Он делал то же самое теперь, глядя на двух женщин перед ним. Старшая, в деловом костюме, сидела на краешке дивана и объясняла младшей, почему завтра утром она должна уйти из дома навсегда и почему девочка должна отправиться в другую, более подходящую семью.
Сара не кричала, ни о чем не просила, не умоляла, как он боялся. Просто слушала Наташу и кивала. Не задавала вопросов. Возможно, ждала этого с самого начала, когда только приехала. Возможно, он ошибался, думая, что у них все получится.
Он смотрел на Наташу. На фоне светлых подушек она сидела неестественно прямо. Казалось, над ней пронеслась гроза и небо еще не очистилось до конца, но было синим, открывая горизонт. Она освободилась, подумал он. Несмотря на то что я сделал тогда ночью, я освободил ее. Ему вдруг стало больно от этой мысли. И он понял, что из всех троих он воспринимал положение наиболее остро. И с трудом сдерживал слезы.
– Сара, мы что-нибудь придумаем, – сказал он, когда в комнате воцарилась тишина. – Я заплачу за содержание лошади, если надо. Мы тебя не бросим.
– Хорошо. – Наконец Наташа встала и взглянула ему в лицо. – Мы все прояснили. Все понимают, что происходит. Не возражаете, если я пойду и соберу вещи?
Женщина чуть ниже среднего роста, тридцатипятилетняя, практически без макияжа, волосы не причесаны с утра. Не модель, не стилист, не образец классической красоты. Мак смотрел, как она уходит. Сара дипломатично сосредоточила взгляд на Наташиной сумочке.

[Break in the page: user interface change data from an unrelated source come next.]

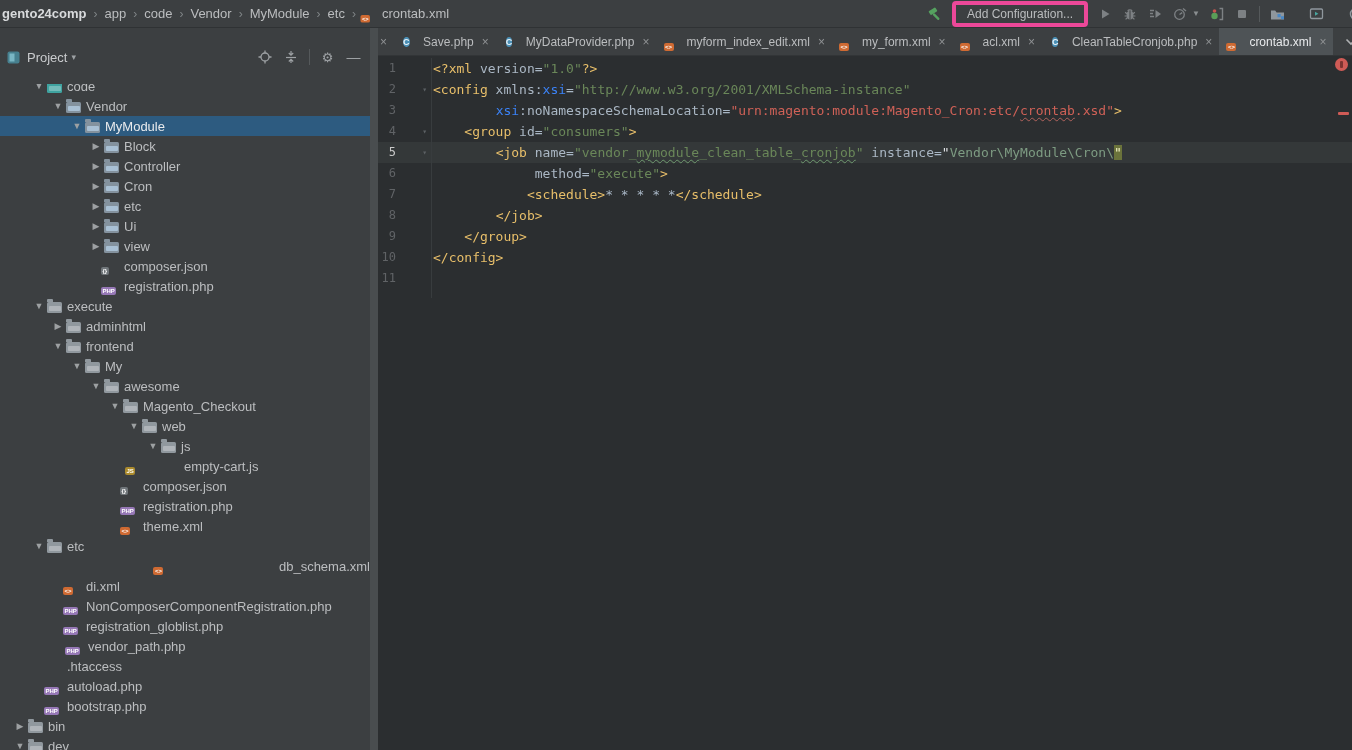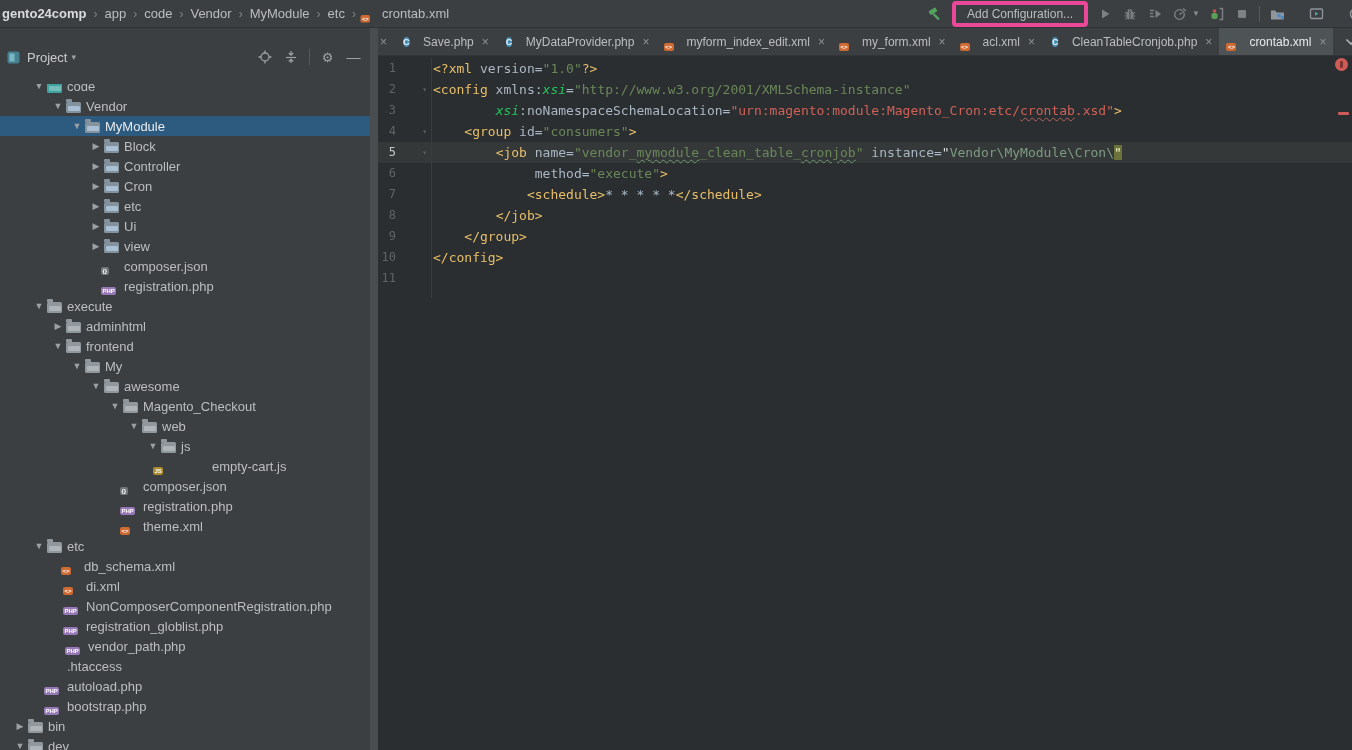--- a/index.html
+++ b/index.html
@@ -96,7 +96,7 @@
   .cline { height:21px; line-height:21px; }
   .tk-tag  { color:#e8bf6a; }
   .tk-attr { color:#aab7c4; }
-  .tk-ns   { color:#22c55e;font-style:italic; }
+  .tk-ns   { color:#3b82f6; }
   .tk-op   { color:#a9b7c6; }
   .tk-str  { color:#6a8759; }
   .tk-strw { color:#6a8759; text-decoration:underline wavy #6f9a6f 1px; text-underline-offset:2px; }

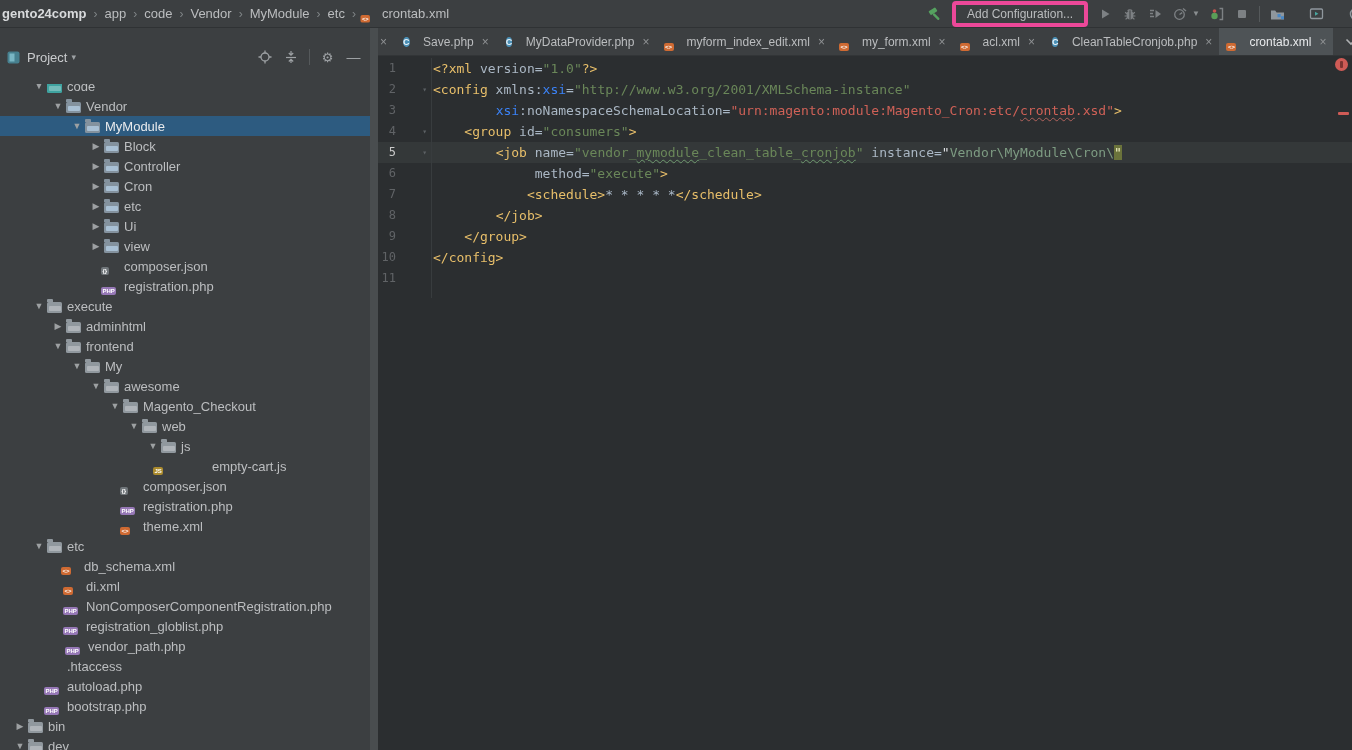--- a/index.html
+++ b/index.html
@@ -368,7 +368,7 @@
           </span>
           <span class="t-label">js</span>
         </div>
-        <div class="trow" style="padding-left: 104px; gap: 36px;">
+        <div class="trow" style="padding-left: 76px; gap: 36px;">
           <span class="t-arrow"></span>
           <span class="t-iconbox">
             <span class="ico-wrap"><span class="ico-file"><i></i></span><span class="badge js">JS</span></span>

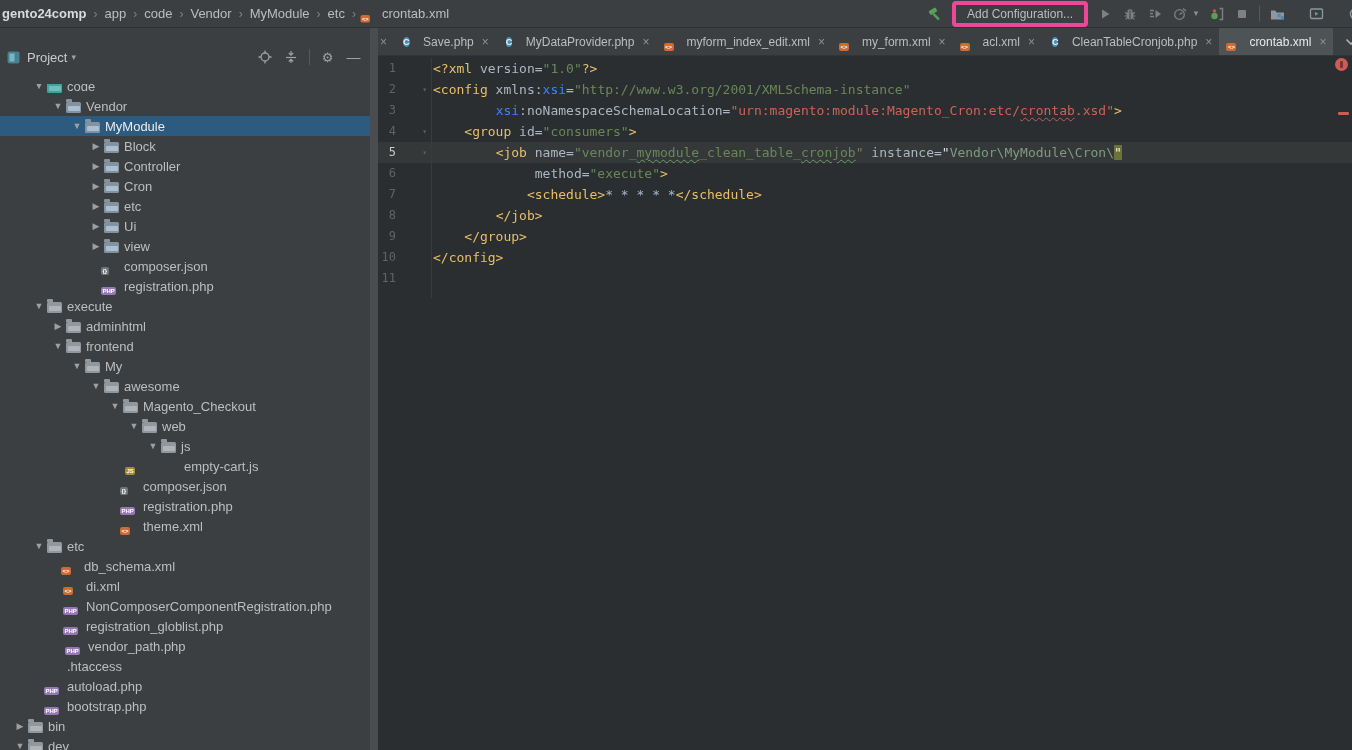--- a/index.html
+++ b/index.html
@@ -403,7 +403,7 @@
           </span>
           <span class="t-label">etc</span>
         </div>
-        <div class="trow" style="padding-left: 48px;">
+        <div class="trow" style="padding-left: 38px; justify-content: space-between;">
           <span class="t-arrow"></span>
           <span class="t-iconbox">
             <span class="ico-wrap"><span class="ico-file"><i></i></span><span class="badge xml">&lt;&gt;</span></span>

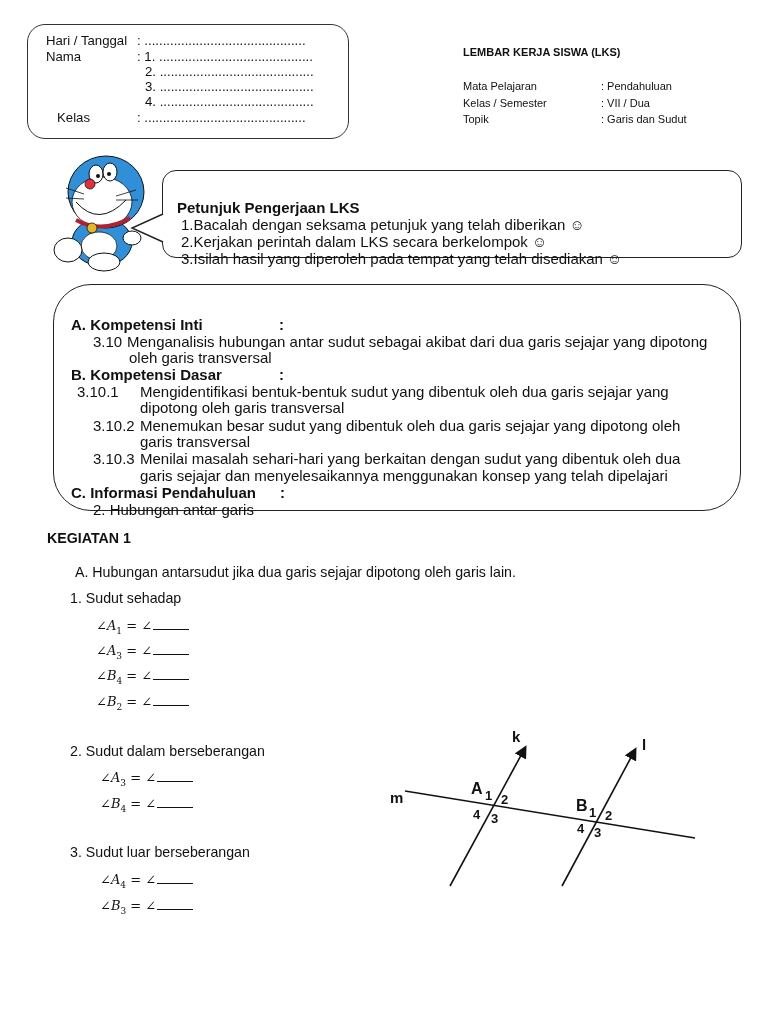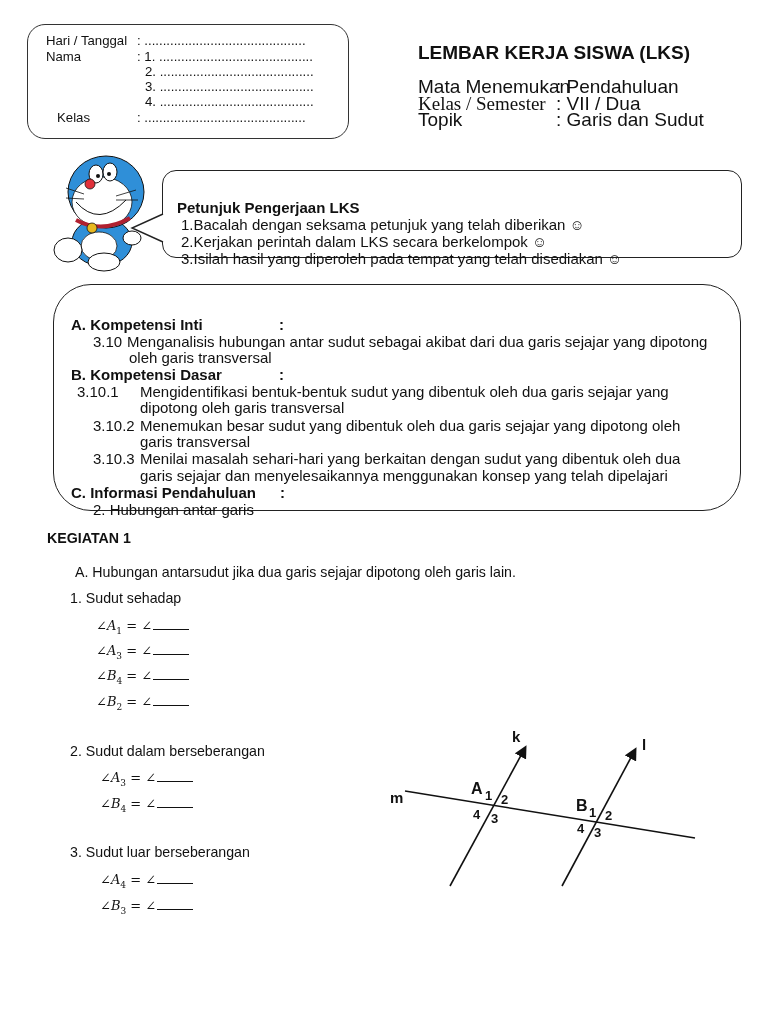--- a/index.html
+++ b/index.html
@@ -9,7 +9,7 @@
   .box1 { left: 27px; top: 24px; width: 320px; height: 113px; border: 1.3px solid #333; border-radius: 18px; }
   .row { position: absolute; white-space: nowrap; font-size: 13.2px; line-height: 15px; }
   .hdr-title { font-weight: bold; font-size: 14.5px; }
-  .hdr { font-size: 19px; line-height: 17px; white-space: nowrap; position: absolute; }
+  .hdr { font-size: 11px; line-height: 17px; white-space: nowrap; position: absolute; margin-left: 45px; }
   .bubble { left: 162px; top: 170px; width: 578px; height: 86px; border: 1.4px solid #222; border-radius: 14px; }
   .comp { left: 53px; top: 284px; width: 686px; height: 225px; border: 1.4px solid #222; border-radius: 38px; }
   .ct { position: absolute; white-space: nowrap; font-size: 15px; line-height: 16px; margin-top: 21px; }

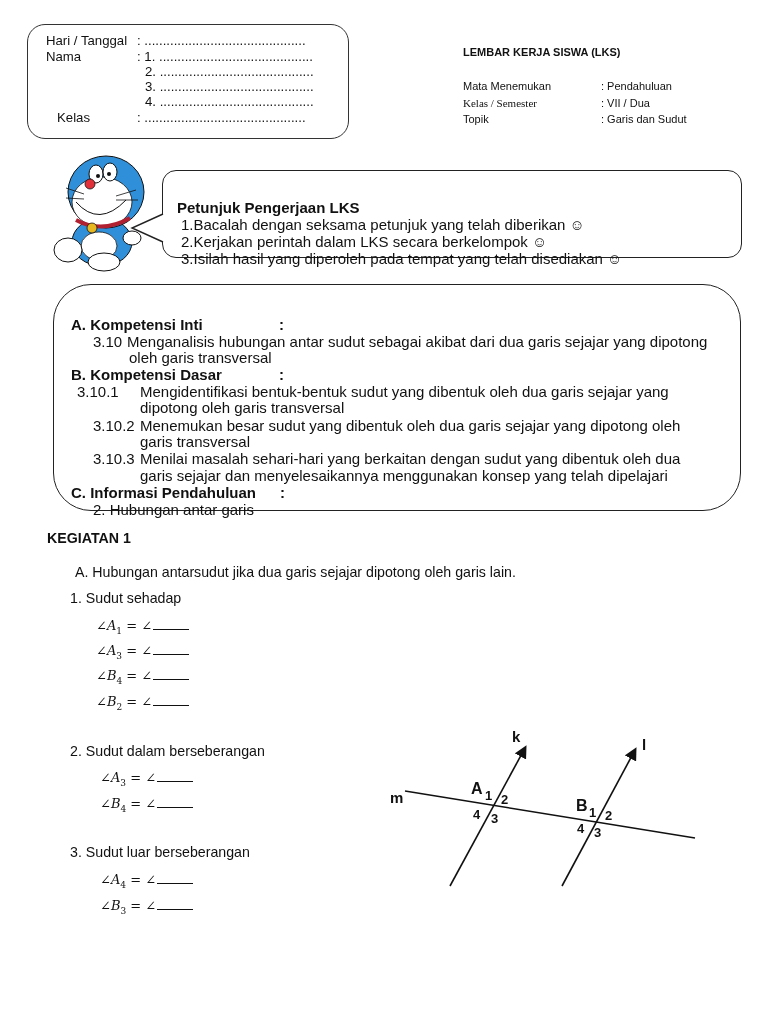--- a/index.html
+++ b/index.html
@@ -35,7 +35,7 @@
 <div class="row" style="left:137px; top:110px;">:  ............................................</div>
 
 <div class="hdr hdr-title" style="left:418px; top:44px;">LEMBAR KERJA SISWA (LKS)</div>
-<div class="hdr" style="left:418px; top:78px;">Mata Menemukan</div>
+<div class="hdr" style="left:418px; top:78px;">Mata Pelajaran</div>
 <div class="hdr" style="left:556px; top:78px;">: Pendahuluan</div>
 <div class="hdr" style="left:418px; top:95px;font-family:Liberation Serif, serif;">Kelas / Semester</div>
 <div class="hdr" style="left:556px; top:95px;">: VII / Dua</div>

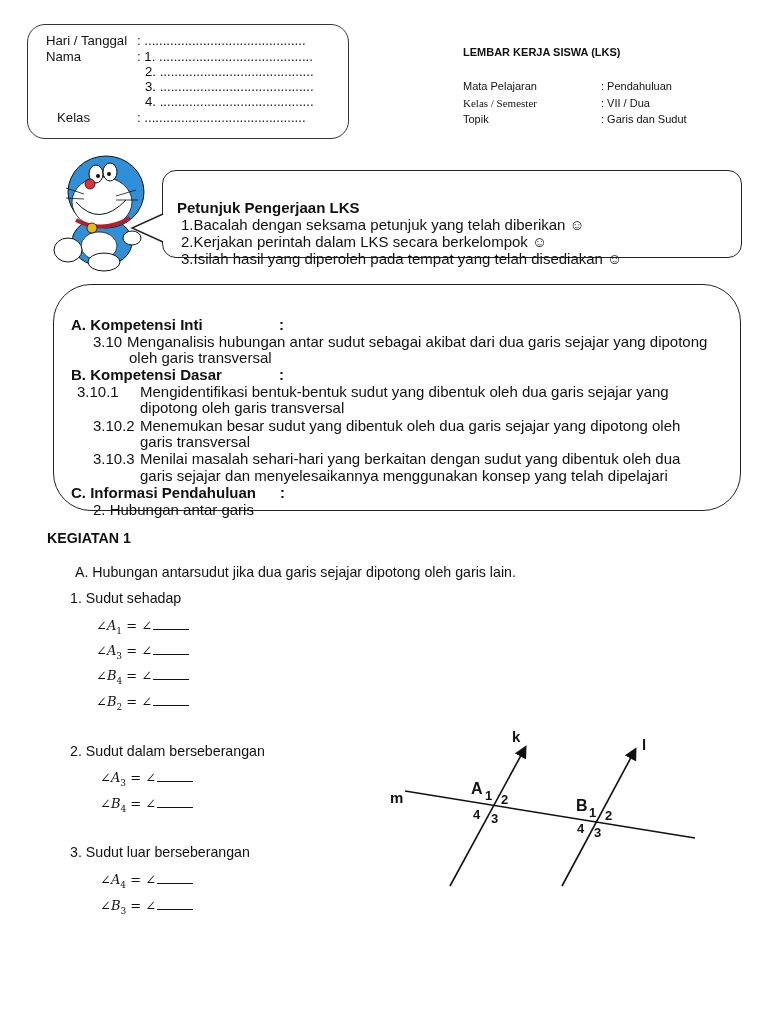--- a/index.html
+++ b/index.html
@@ -37,7 +37,7 @@
 <div class="hdr hdr-title" style="left:418px; top:44px;">LEMBAR KERJA SISWA (LKS)</div>
 <div class="hdr" style="left:418px; top:78px;">Mata Pelajaran</div>
 <div class="hdr" style="left:556px; top:78px;">: Pendahuluan</div>
-<div class="hdr" style="left:418px; top:95px;font-family:Liberation Serif, serif;">Kelas / Semester</div>
+<div class="hdr" style="left:418px; top:95px;">Kelas / Semester</div>
 <div class="hdr" style="left:556px; top:95px;">: VII / Dua</div>
 <div class="hdr" style="left:418px; top:111px;">Topik</div>
 <div class="hdr" style="left:556px; top:111px;">: Garis dan Sudut</div>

– Ты в порядке? – спросил он.
Наверху слышались Наташины шаги.
– Нормально, – спокойно сказала Сара. – Знаете, я проголодалась немного.
– Ужин. – Он натужно улыбнулся. – А я-то гадал, что такое я забыл? Пойду что-нибудь приготовлю. Подождешь?
– Я сейчас приду.
Сара будто догадалась, что ему надо побыть одному. По крайней мере, ему так тогда показалось. Позже он понял, что все было иначе.
В моменты опасности хозяин жертвует своей жизнью, чтобы спасти жизнь своей лошади.
Ксенофонт. Об искусстве верховой езды
Сара стояла за припаркованным фургоном в ста ярдах от пересечения двух эстакад. От ее дыхания в воздухе висели клубы пара, но она этого не замечала. Она стояла так уже полчаса, у нее замерзли ноги, под моросящим дождем куртка совсем промокла. На безлюдной дороге горел фонарь; здесь кончались болота и начинался город под сетью пилонов, отмечающих неотвратимое наступление цивилизации.